For wrestlers like Tortorice, who was the No.1 ranked Division I wrestler in the country at 125 lbs., he couldn’t believe what he had heard.
“I was absolutely devastated,” Tortorice said after hearing the news. “I had to leave and take a walk. I instantly called my family to tell them the news that my dream of being a national champion would never be actualized.”
The feelings of disbelief, devastation, and anger are still present for some over a month after the tournament was scheduled. For the wrestlers- especially the seniors- losing out on the chance to compete was very tough to process and get through.

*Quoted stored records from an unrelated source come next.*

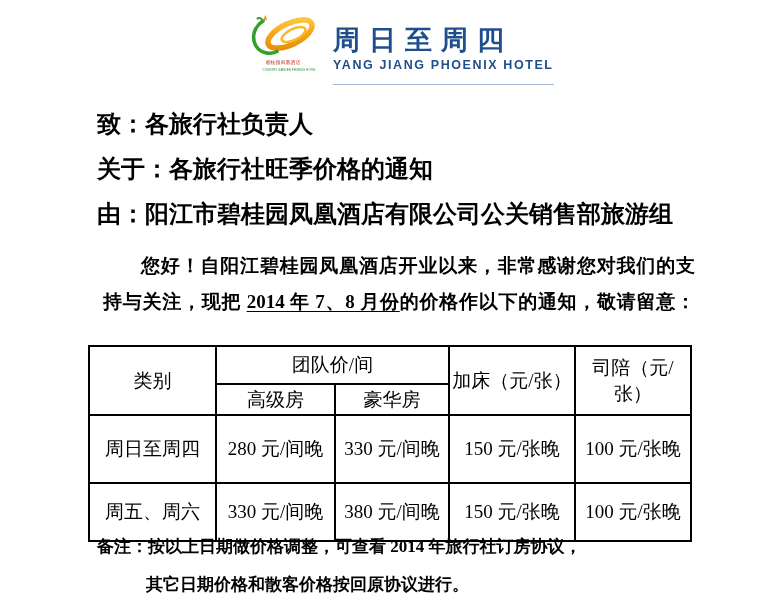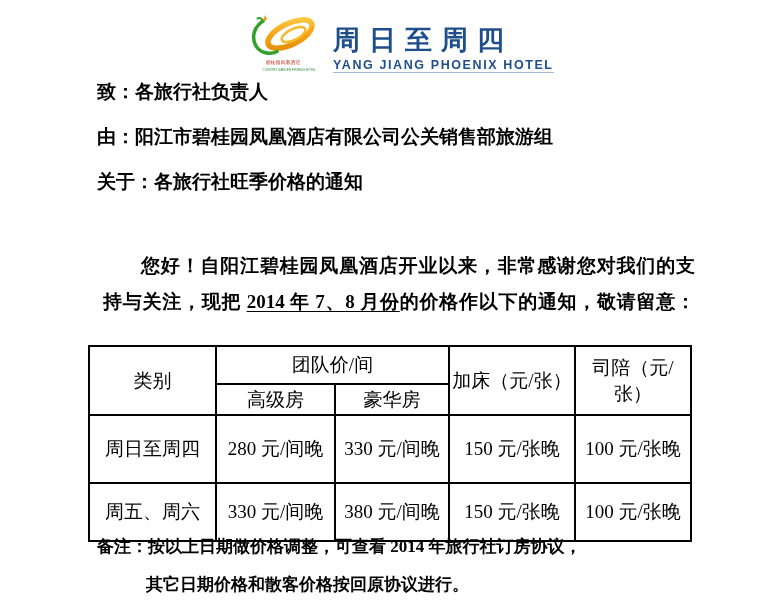--- a/index.html
+++ b/index.html
@@ -24,25 +24,25 @@
     transform:scale(0.5); transform-origin:50% 0;
   }
   .namecol { margin-left:9px; padding-top:11px; }
   .name-cn {
     font-size:27px; font-weight:bold; color:#1f4e8c;
     letter-spacing:9px; line-height:30px; white-space:nowrap;
   }
   .name-en {
     margin-top:3px; font-family:"Liberation Sans","DejaVu Sans",sans-serif;
     font-size:12.5px; font-weight:bold; color:#1f4e8c; letter-spacing:1.6px;
-    white-space:nowrap; border-bottom:1px solid #a5b9d6; padding-bottom:0;
+    white-space:nowrap; border-bottom:1px solid #a5b9d6; padding-bottom:12px;
   }
 
   
-  .letter-head { position:absolute; left:97px; top:80px; font-size:19px; font-weight:bold; }
+  .letter-head { position:absolute; left:97px; top:112px; font-size:24px; font-weight:bold; }
   .letter-head p { margin:0 0 21px 0; line-height:24px; white-space:nowrap; }
 
   
   .body-para {
     position:absolute; left:103px; top:248px; width:592px;
     font-size:19px; font-weight:bold; line-height:36px;
   }
   .bline { text-align:justify; text-align-last:justify; }
   .bline.indent { text-indent:38px; }
   .u { text-decoration:underline; text-underline-offset:3px; }
@@ -88,22 +88,22 @@
       <div class="cap-green">COUNTRY GARDEN PHOENIX HOTEL</div>
     </div>
     <div class="namecol">
       <div class="name-cn">周日至周四</div>
       <div class="name-en">YANG JIANG PHOENIX HOTEL</div>
     </div>
   </header>
 
   <section class="letter-head">
     <p>致：各旅行社负责人</p>
+    <p>关于：各旅行社旺季价格的通知</p>
     <p>由：阳江市碧桂园凤凰酒店有限公司公关销售部旅游组</p>
-    <p>关于：各旅行社旺季价格的通知</p>
   </section>
 
   <section class="body-para">
     <div class="bline indent">
       <span>您好！自阳江碧桂园凤凰酒店开业以来，非常感谢您对我们的支</span>
     </div>
     <div class="bline"><span>持与关注，现把 </span><span class="u">2014 年 7、8 月份</span><span>的价格作以下的通知，敬请留意：</span></div>
   </section>
 
   <table class="price-table">

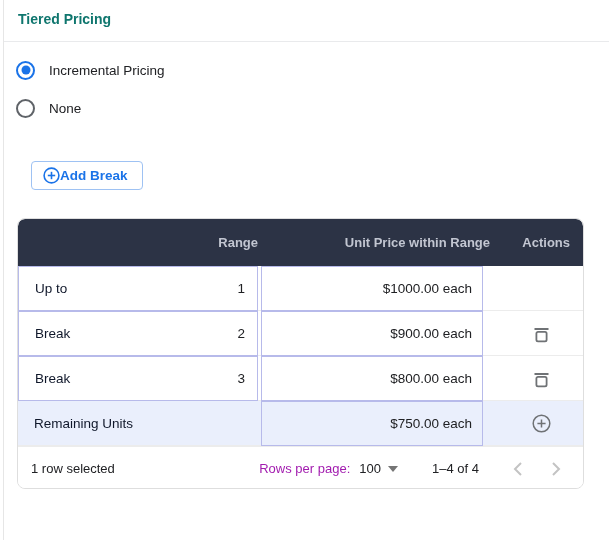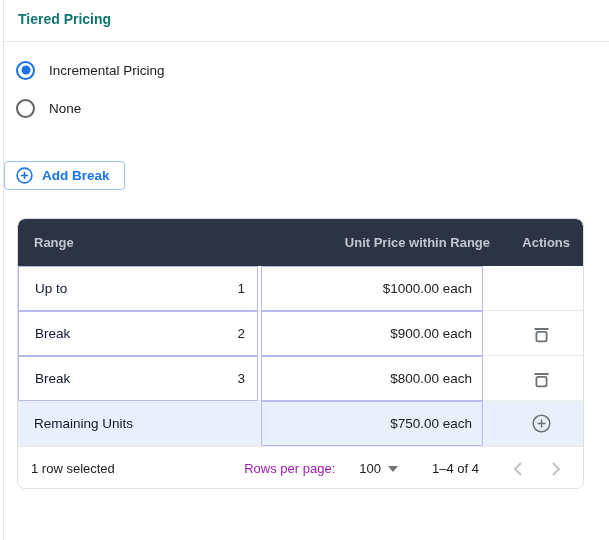--- a/index.html
+++ b/index.html
@@ -34,39 +34,39 @@
   }
   .radio-option.selected .radio-circle { border-color: #1a73e8; }
   .radio-option.selected .radio-circle::after {
     content: ""; position: absolute; left: 50%; top: 50%;
     width: 9px; height: 9px; border-radius: 50%;
     background: #1a73e8; transform: translate(-50%, -50%);
   }
   .radio-label { font-size: 13.5px; color: #202124; }
   
   .add-break-btn {
-    position: absolute; left: 4px; top: 161px; height: 29px;
-    display: inline-flex; align-items: center; gap: 9px;
+    position: absolute; left: 31px; top: 161px; height: 29px;
+    display: inline-flex; align-items: center; 
     padding: 0 14px 0 11px;
     background: #fff; border: 1px solid #9ec2f3; border-radius: 4px;
     color: #1a73e8; font-size: 13.5px; font-weight: bold;
     font-family: "Liberation Sans", sans-serif; cursor: pointer; justify-content: flex-end;
   }
   
   .pricing-table {
     position: absolute; left: 17px; top: 218px; width: 567px; height: 271px;
     border: 1px solid #dedede; border-radius: 8px; background: #fff;
     overflow: hidden;
   }
   .table-header {
     height: 47px; background: #2c3345; color: #c2c6d1;
     display: flex; align-items: center; font-size: 13px; font-weight: 600;
     border-radius: 7px 7px 0 0;
   }
-  .th-range { width: 240px; padding-left: 16px; }
+  .th-range { width: 240px; padding-left: 16px; text-align: right; }
   .th-price { width: 242px; text-align: right; padding-right: 10px; }
   .th-actions { flex: 1; text-align: right; padding-right: 13px; }
   .table-row {
     position: relative; height: 45px; border-bottom: 1px solid #ececec;
   }
   .table-row.selected { background: #eaeffc; }
   .cell-range {
     position: absolute; left: 0; top: 0; width: 240px; height: 45px;
     border: 1px solid #b7baea; display: flex; align-items: center;
     justify-content: space-between; padding: 0 12px 0 16px;
@@ -91,21 +91,21 @@
   }
   
   .table-footer {
     height: 44px; display: flex; align-items: center;
     padding: 0 14px 0 13px; font-size: 13px; color: #202124;
     border-top: 1px solid #ececec; background: #fff;
   }
   .footer-right { margin-left: auto; display: flex; align-items: center; }
   .rpp-label { color: #a21caf; }
   .rpp-select {
-    display: flex; align-items: center; gap: 7px; margin-left: 24px;
+    display: flex; align-items: center; gap: 7px; margin-left: 9px;
     cursor: pointer;
   }
   .caret-down {
     width: 0; height: 0; border-left: 5px solid transparent;
     border-right: 5px solid transparent; border-top: 6px solid #757575;
   }
   .range-text { margin-left: 34px; }
   .pager { display: flex; align-items: center; margin-left: 26px; gap: 12px; }
   .chev { width: 26px; height: 26px; display: flex; align-items: center;
     justify-content: center; background: none; border: none; cursor: default; }

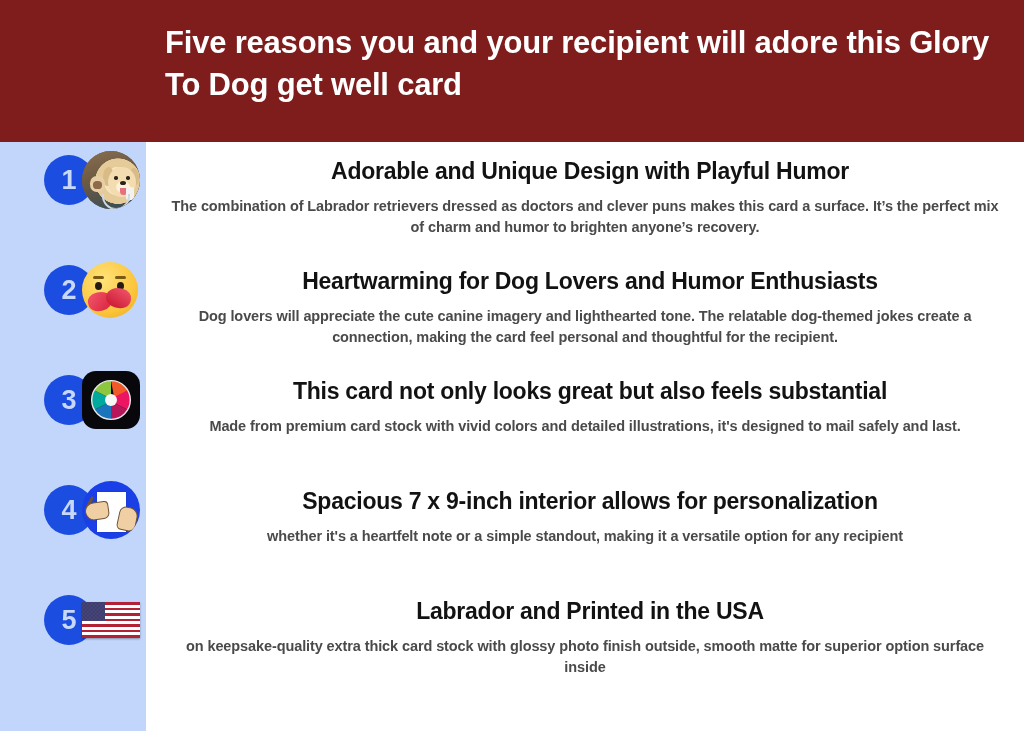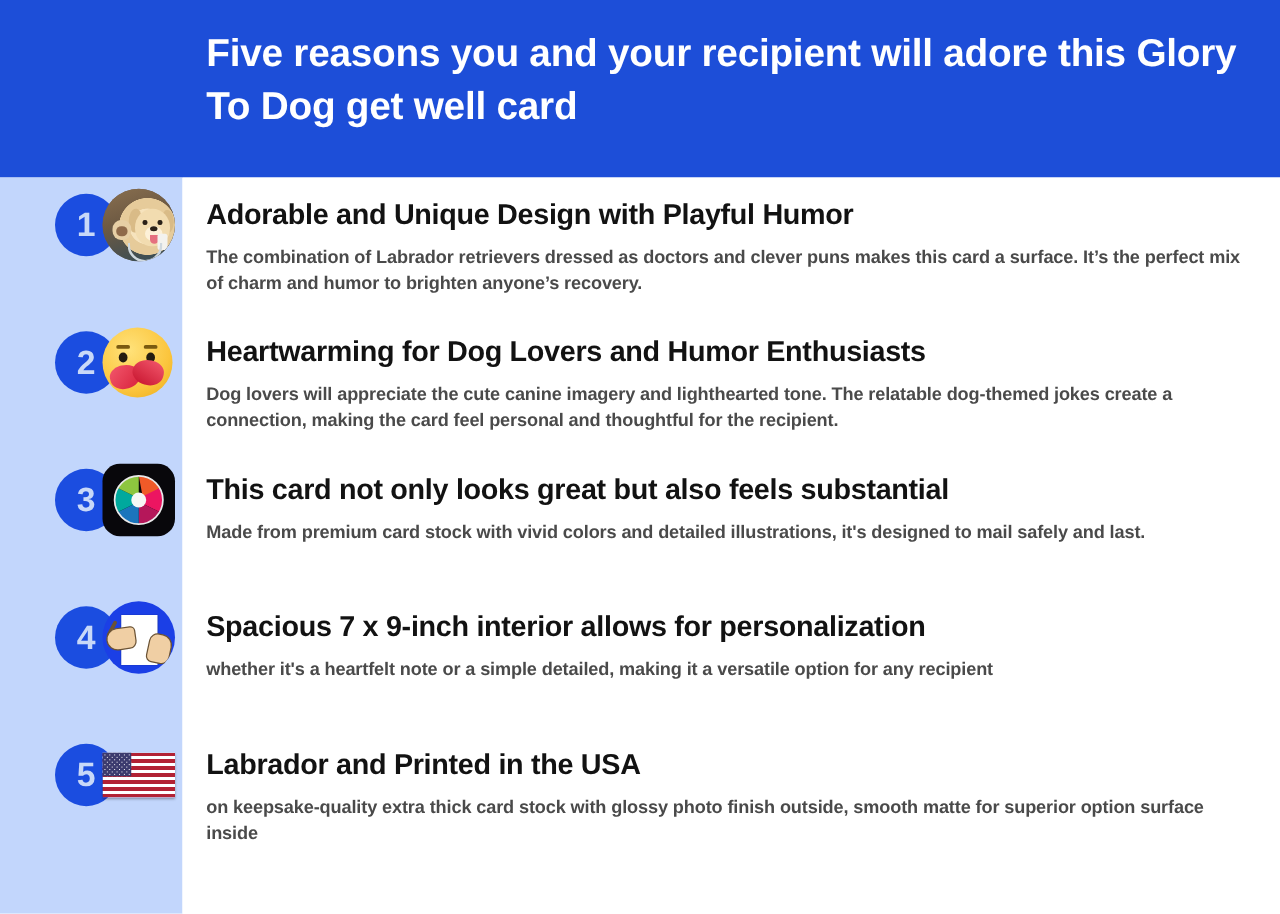--- a/index.html
+++ b/index.html
@@ -15,21 +15,21 @@
     position: relative;
   }
 
   
   .header {
     position: absolute;
     left: 0;
     top: 0;
     width: 1024px;
     height: 142px;
-    background: #1d4ed8;
+    background: #7f1d1d;
     box-sizing: border-box;
   }
   .header-title {
     position: absolute;
     left: 165px;
     top: 22px;
     width: 830px;
     color: #ffffff;
     font-size: 31px;
     font-weight: bold;
@@ -48,20 +48,21 @@
   }
 
   
   .content {
     position: absolute;
     left: 146px;
     top: 142px;
     width: 878px;
     height: 589px;
     background: #ffffff;
+    text-align: center;
   }
 
   .row {
     position: absolute;
     left: 0;
     width: 878px;
   }
   .row-heading {
     position: absolute;
     left: 19px;
@@ -387,21 +388,21 @@
     <div class="row-body">Dog lovers will appreciate the cute canine imagery and lighthearted tone. The relatable dog-themed jokes create a connection, making the card feel personal and thoughtful for the recipient.</div>
   </div>
 
   <div class="row" style="top:228px;">
     <div class="row-heading">This card not only looks great but also feels substantial</div>
     <div class="row-body"> Made from premium card stock with vivid colors and detailed illustrations, it's designed to mail safely and last.</div>
   </div>
 
   <div class="row" style="top:338px;">
     <div class="row-heading">Spacious 7 x 9-inch interior allows for personalization</div>
-    <div class="row-body">whether it's a heartfelt note or a simple detailed, making it a versatile option for any recipient</div>
+    <div class="row-body">whether it's a heartfelt note or a simple standout, making it a versatile option for any recipient</div>
   </div>
 
   <div class="row" style="top:448px;">
     <div class="row-heading">Labrador and Printed in the USA</div>
     <div class="row-body">on keepsake-quality extra thick card stock with glossy photo finish outside, smooth matte for superior option surface inside</div>
   </div>
 
 </div>
 
 </body></html>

“As of right now, I’m still absolutely crushed. I dedicated so much time and effort into trying to be a champ, and for that to have been taken away right at the end was beyond heinous,” said Tortorice over a month after the tournament’s cancellation.
There was a glimmer of hope, however. As soon as the NCAA had started to cancel postseason tournaments across the country, a campaign of sorts had begun to advocate for seniors of winter sports to get another year of eligibility. For the Warhawk seniors, this would mean another shot at a title.
When asked about the possibility of taking the extra year of eligibility, both Rice and Tortorice had said that they would have taken it if offered. Unfortunately for them, the NCAA did not grant seniors of winter sports an extra year of eligibility.
For Rice and Tortorice, while wrestling as a Warhawk again may not be in the cards, both have expressed the possibility of returning the Whitewater to assist in coaching the next generation of Warhawk wrestlers while also acknowledging the difficulty of being reminded of the chance they never got.